**Exercise objective**
Leaving out all pictures, restate word for word the lines from the one with "(436, 525) none" through the last line of the entries.

(Records for the exercise begins)

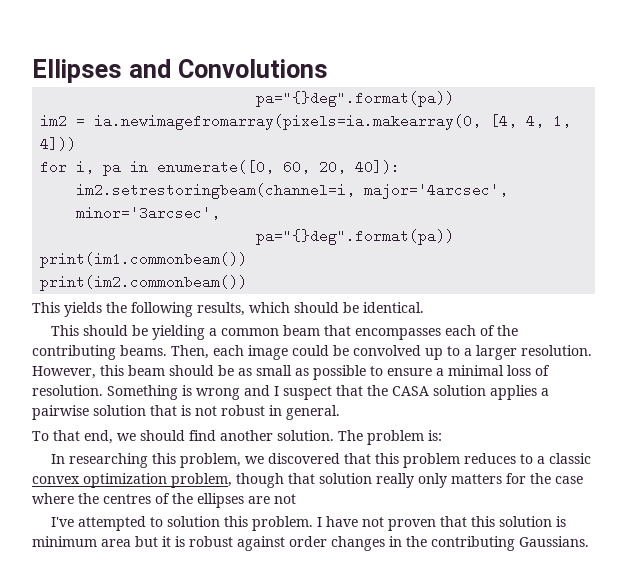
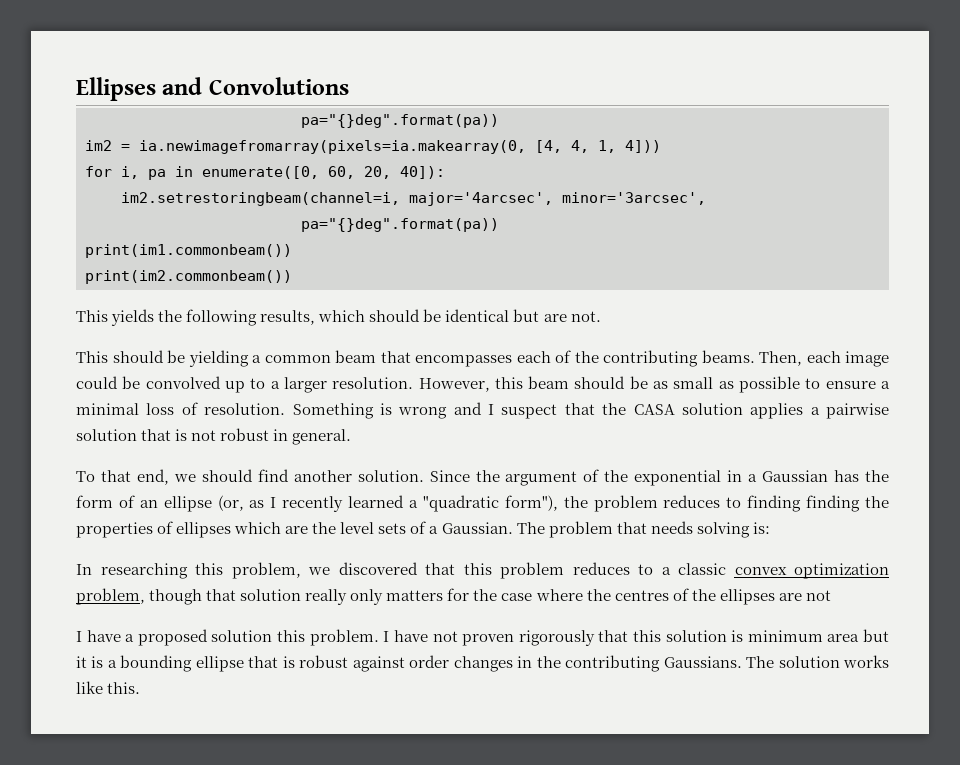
[363,302,424,313] identical. -> [445,309,601,322] identical but are not.
[338,430,424,445] The problem -> [429,469,890,486] [76,495,890,512] [76,521,750,538] Since the argument of the exponential in a Gaussian has the form of an ellipse (or, as I recently learned a "quadratic form"), the problem reduces to finding finding the properties of ellipses which are the level sets of a Gaussian. The problem that needs solving
[50,516,163,531] I've attempted to -> [76,629,208,646] I have a proposed
(436, 525) none -> [518,630,595,646] rigorously
(185, 541) none -> [107,655,295,672] a bounding ellipse that is
(589, 541) none -> [746,655,890,668] [76,681,141,694] The solution works like this.

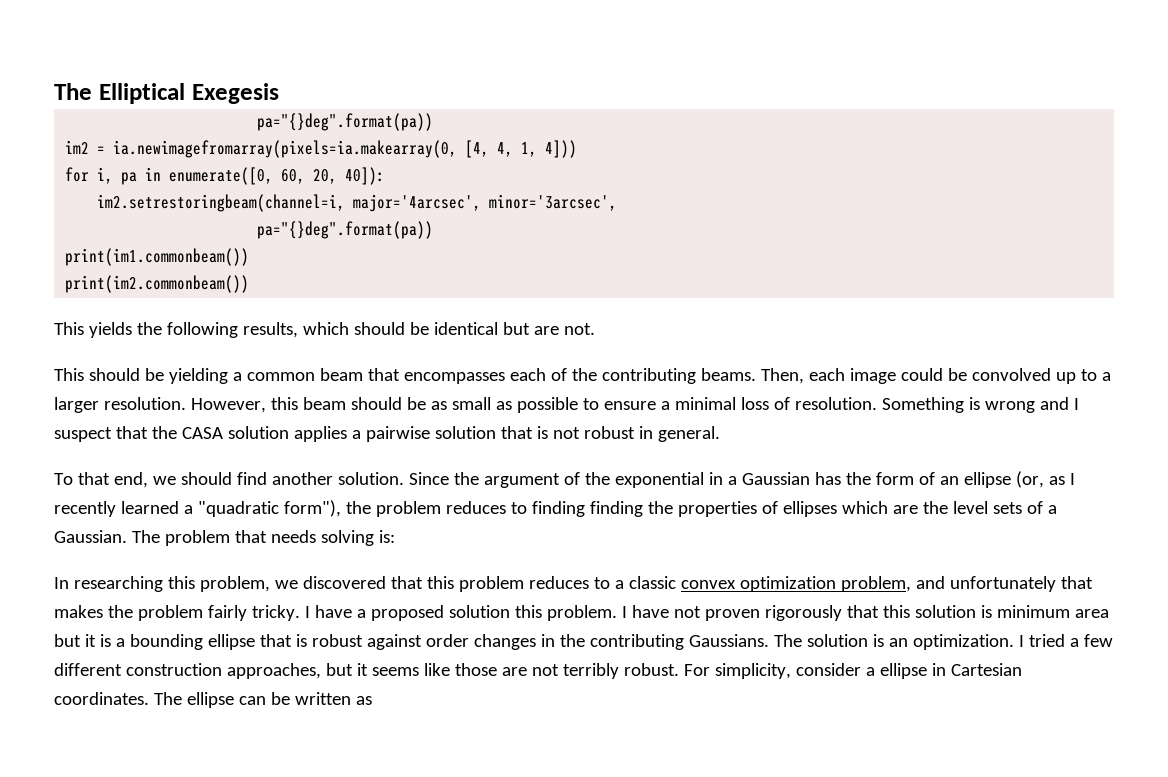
[76,77,349,101] Ellipses and Convolutions -> [54,83,279,104] The Elliptical Exegesis
[149,588,831,605] though that solution really only matters for the case where the centres of the ellipses are not // -> [915,576,1093,592] [54,605,300,621] and unfortunately that makes the problem fairly tricky.
[843,655,890,668] [76,681,141,694] works like this. -> [872,634,1113,650] [54,663,1022,679] [54,692,372,708] is an optimization. I tried a few different construction approaches, but it seems like those are not terribly robust. For simplicity, consider a ellipse in Cartesian coordinates. The ellipse can be written as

(Records for the exercise ends)

**The answer**
(436, 525) none -> [518,630,595,646] rigorously
(185, 541) none -> [107,655,295,672] a bounding ellipse that is
(589, 541) none -> [746,655,890,668] [76,681,141,694] The solution works like this.

[76,77,349,101] Ellipses and Convolutions -> [54,83,279,104] The Elliptical Exegesis
[149,588,831,605] though that solution really only matters for the case where the centres of the ellipses are not // -> [915,576,1093,592] [54,605,300,621] and unfortunately that makes the problem fairly tricky.
[843,655,890,668] [76,681,141,694] works like this. -> [872,634,1113,650] [54,663,1022,679] [54,692,372,708] is an optimization. I tried a few different construction approaches, but it seems like those are not terribly robust. For simplicity, consider a ellipse in Cartesian coordinates. The ellipse can be written as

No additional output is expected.